Bila ada orang yang suka tidak tetap
pendiriannya, apakah kita akan menyenanginya? Atau bila ada yang suka bersikap
seperti angin berhembus, yang sekali berhembus ke timur dia akan menjadi timur,
tapi tatkala angin berhembus ke barat maka dia pun menjadi barat. Biasanya,
sebagian dari mereka akan cukup menyulitkan yang lainnya. Baik itu seorang pria
ataupun seorang wanita. Sama saja. Baik itu penjahat ataupun penjabat. Sikap
seperti ini sering di sebut plin plan. Atau tidak tetap pendiriannya.
Ada banyak hal yang akhirnya menjadi
berantakan hanya karena sikap ini menghinggap dalam diri anak Adam. Mulai dari
urusan sepele sampai urusan yang mempertaruhkan agama. Iman dan keyakinan diri.
Misalnya, hari ini Islam maka besok seperti non-Islam. Hari ini berjilbab besok
buka. Hari ini ingin taubat besok malah tenggelam lagi dengan maksiat. Ini
mungkin sudah terlihat jelas. Sebuah sikap yang cukup membahayakan diri sendiri
dan orang sekitarnya.
Dalam hal sepele, ternyata sikap
plin plan ini juga cukup memberikan efek yang tak kalah merusaknya. Misalkan
saja bila Anda berjanji dengan seseorang, sedangkan orang tersebut akhirnya
membatalkan janji dengan seseorang yang lain demi melunasi janji dengan Anda.
Lalu entah angin apa yang meniup, dengan tiba-tiba Anda membatalkannya.
Bagaimana perasaan orang tersebut?

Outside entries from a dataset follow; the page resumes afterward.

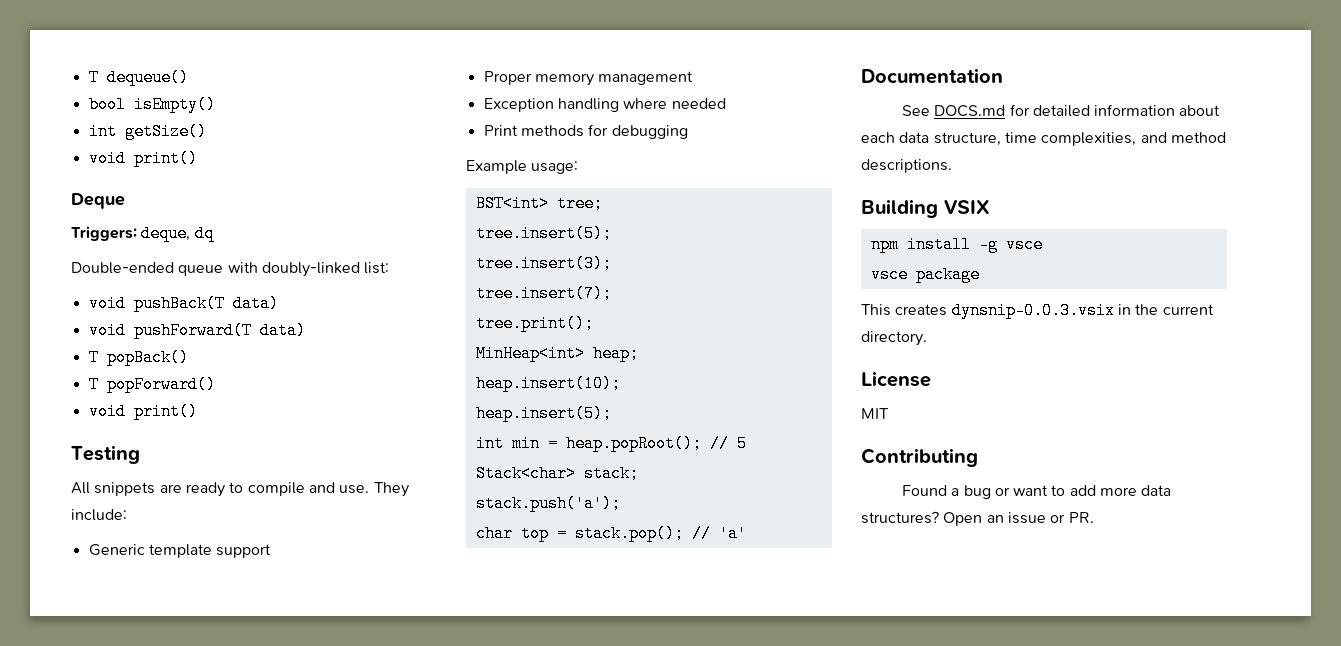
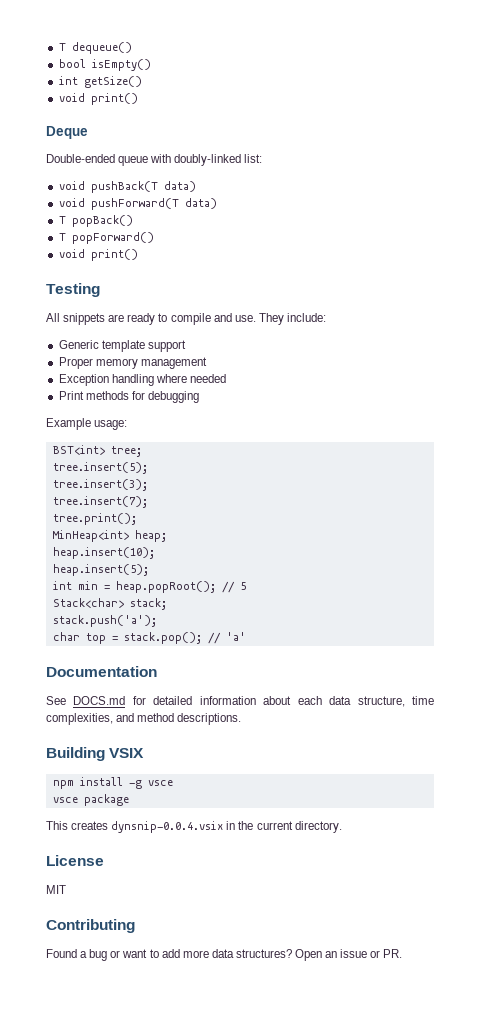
- Triggers: deque, dq
- This creates dynsnip-0.0.3.vsix in the current directory.
+ This creates dynsnip-0.0.4.vsix in the current directory.

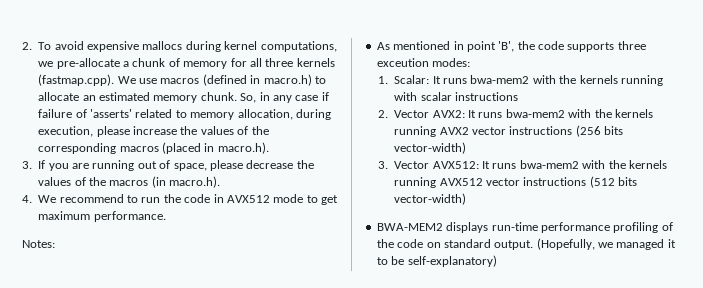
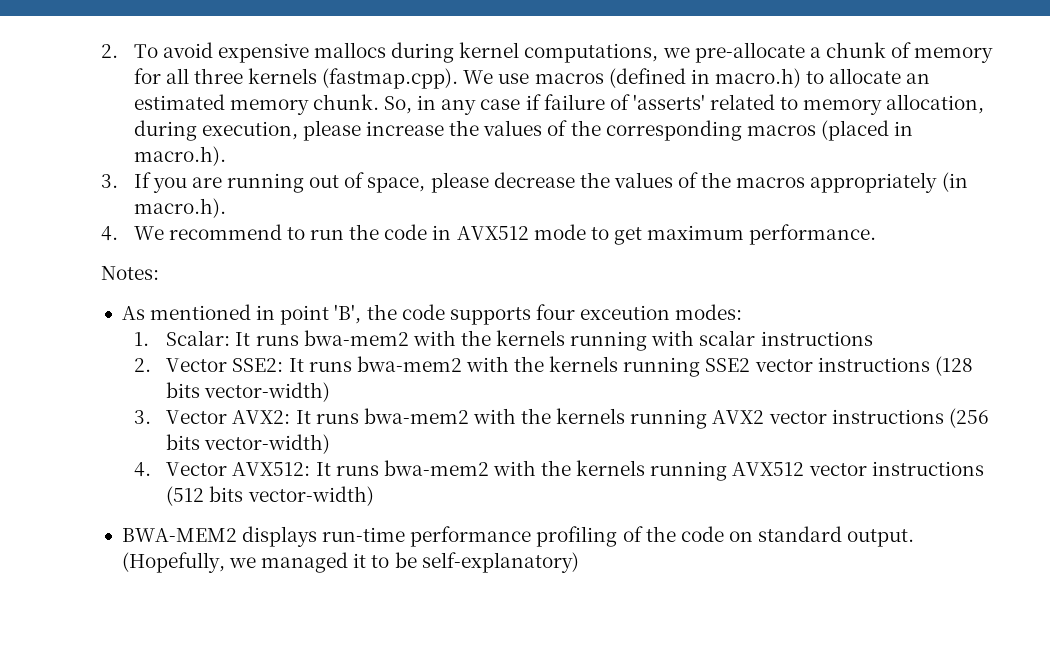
- 3. If you are running out of space, please decrease the values of the macros (in macro.h).
+ 3. If you are running out of space, please decrease the values of the macros appropriately (in macro.h).
- As mentioned in point 'B', the code supports three exceution modes:
+ As mentioned in point 'B', the code supports four exceution modes:
- 2. Vector AVX2: It runs bwa-mem2 with the kernels running AVX2 vector instructions (256 bits vector-width)
+ 2. Vector SSE2: It runs bwa-mem2 with the kernels running SSE2 vector instructions (128 bits vector-width)
+ 3. Vector AVX2: It runs bwa-mem2 with the kernels running AVX2 vector instructions (256 bits vector-width)
- 3. Vector AVX512: It runs bwa-mem2 with the kernels running AVX512 vector instructions (512 bits vector-width)
+ 4. Vector AVX512: It runs bwa-mem2 with the kernels running AVX512 vector instructions (512 bits vector-width)

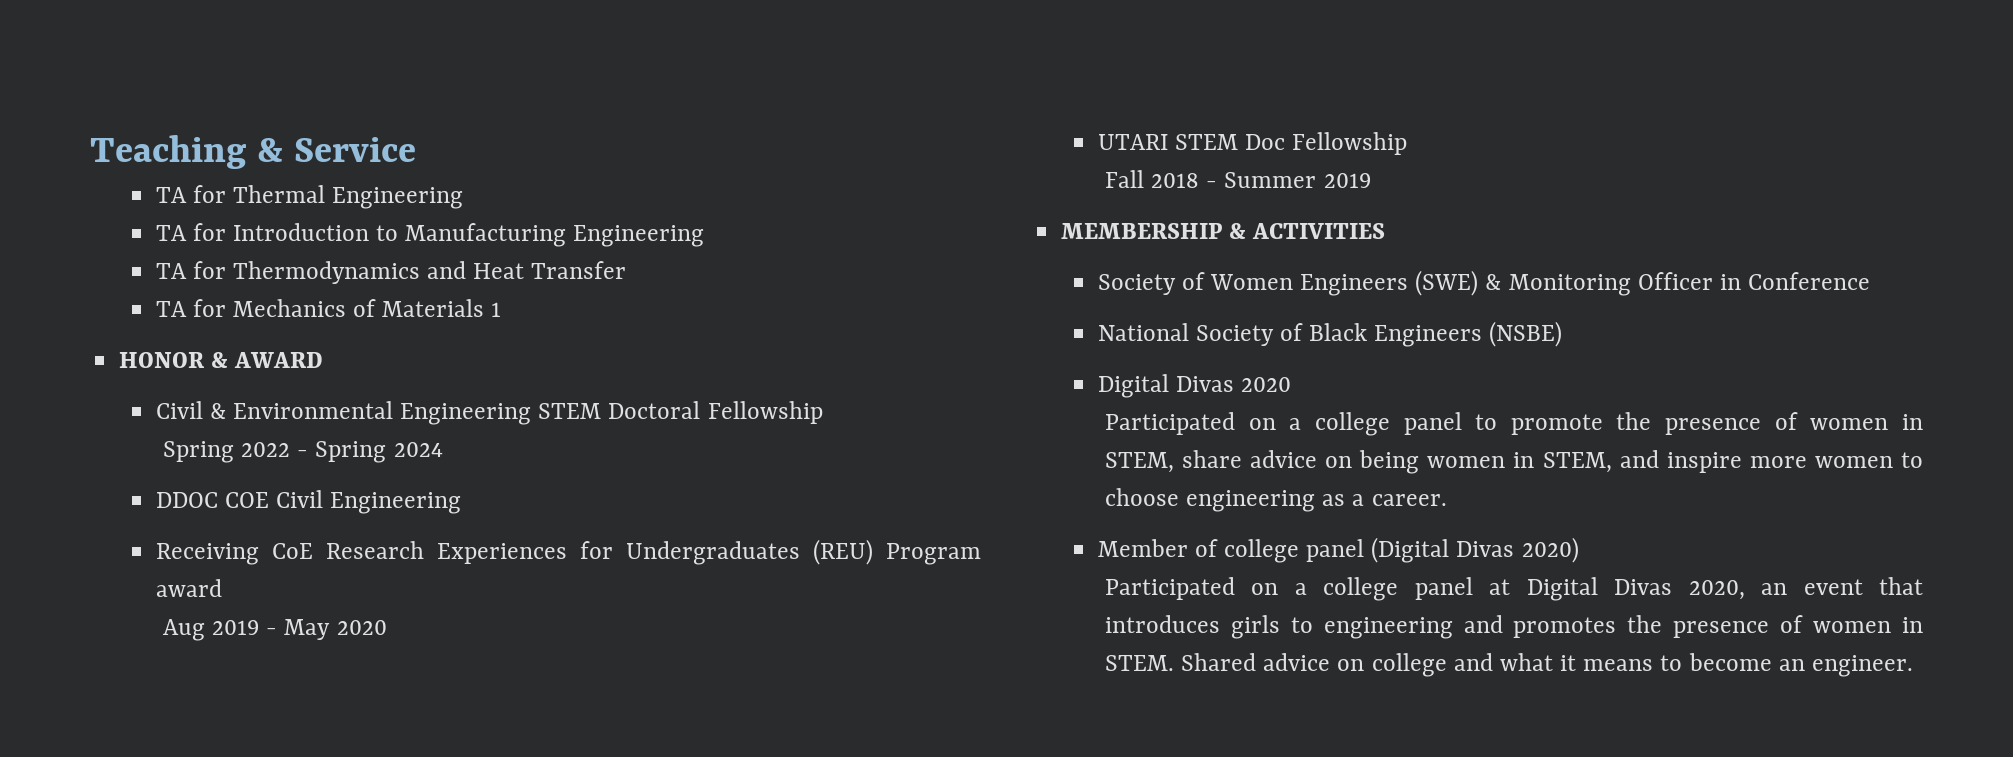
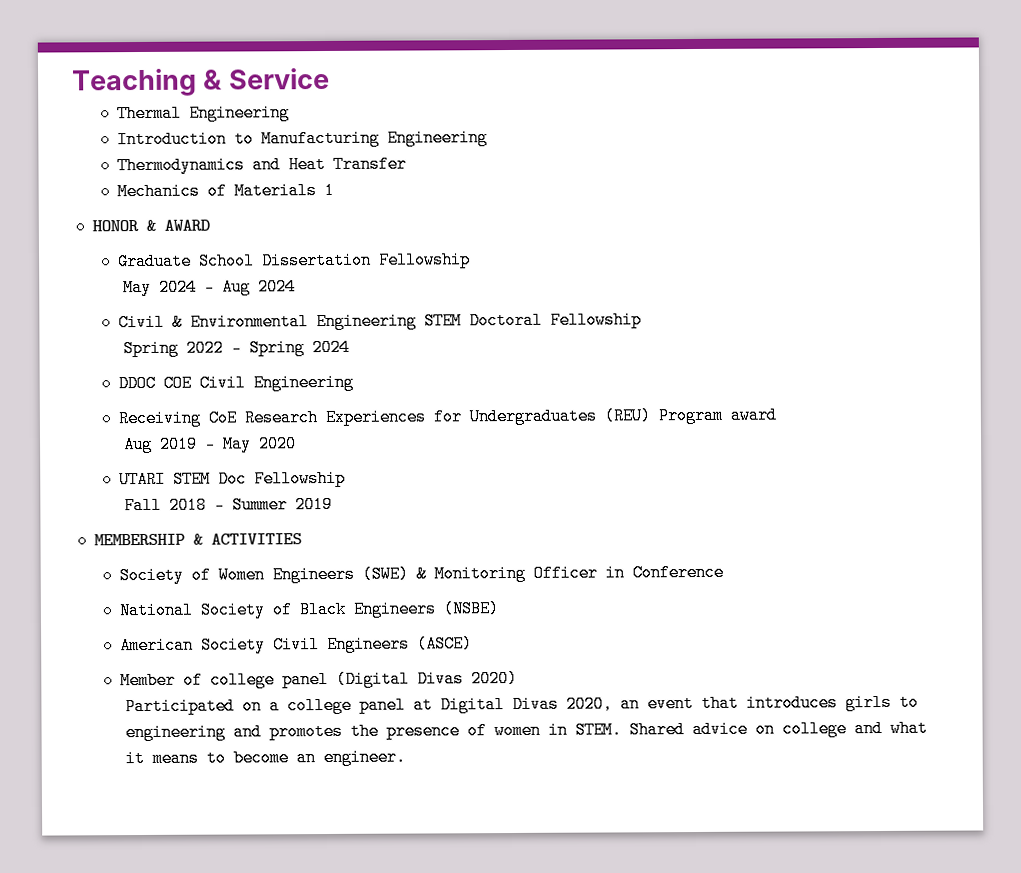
- TA for Thermal Engineering
+ Thermal Engineering
- TA for Introduction to Manufacturing Engineering
+ Introduction to Manufacturing Engineering
- TA for Thermodynamics and Heat Transfer
+ Thermodynamics and Heat Transfer
- TA for Mechanics of Materials 1
+ Mechanics of Materials 1
+ Graduate School Dissertation Fellowship
+ May 2024 - Aug 2024
- Digital Divas 2020
- Participated on a college panel to promote the presence of women in STEM, share advice on being women in STEM, and inspire more women to choose engineering as a career.
+ American Society Civil Engineers (ASCE)

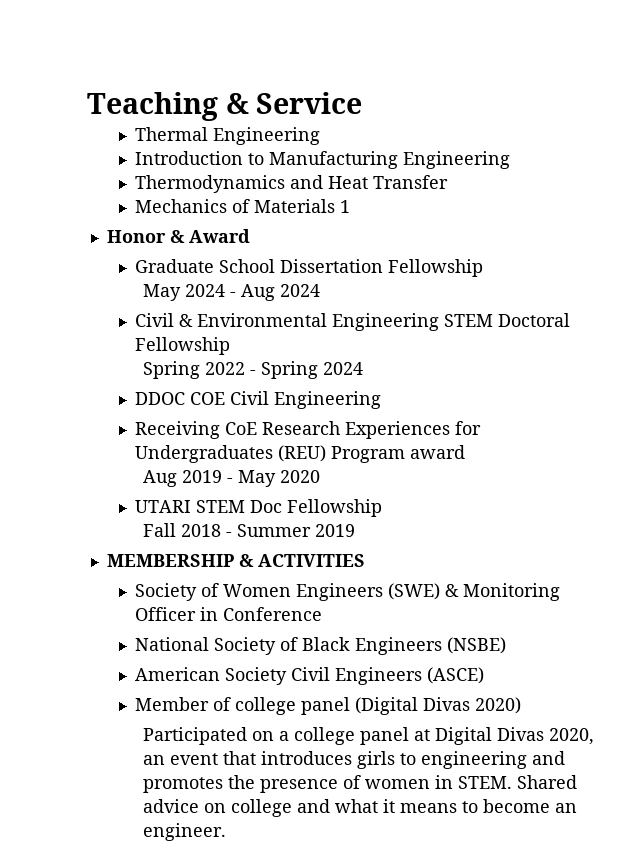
- HONOR & AWARD
+ Honor & Award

Bagaimana pula urusan yang sudah dibatalkan?
Kilah yang paling mudah adalah kan bisa bikin janji ulang? Indahnya cara
berbicara seperti itu. Seperti orang yang tak punya malu. Hei, bukankah yang
tak punya malu adalah orang-orang yang tak beriman?
Bagaimana dengan waktu yang sudah
terbuang sia-sia? Bagaimana pula tentang perihal yang lainnya. Pernahkah kita
berpikir betapa bahayanya sikap tak punya pendirian ini. Betapa mengerikan
sebuah sikap plin plan ini. Hal-hal kecil sering kali di permainkan secara
tidak sengaja. Padahal bukankah isi neraka itu kebanyakan orang-orang yang suka
melakukan kesalahan kecil? Dan bukankah isi syurga juga demikian.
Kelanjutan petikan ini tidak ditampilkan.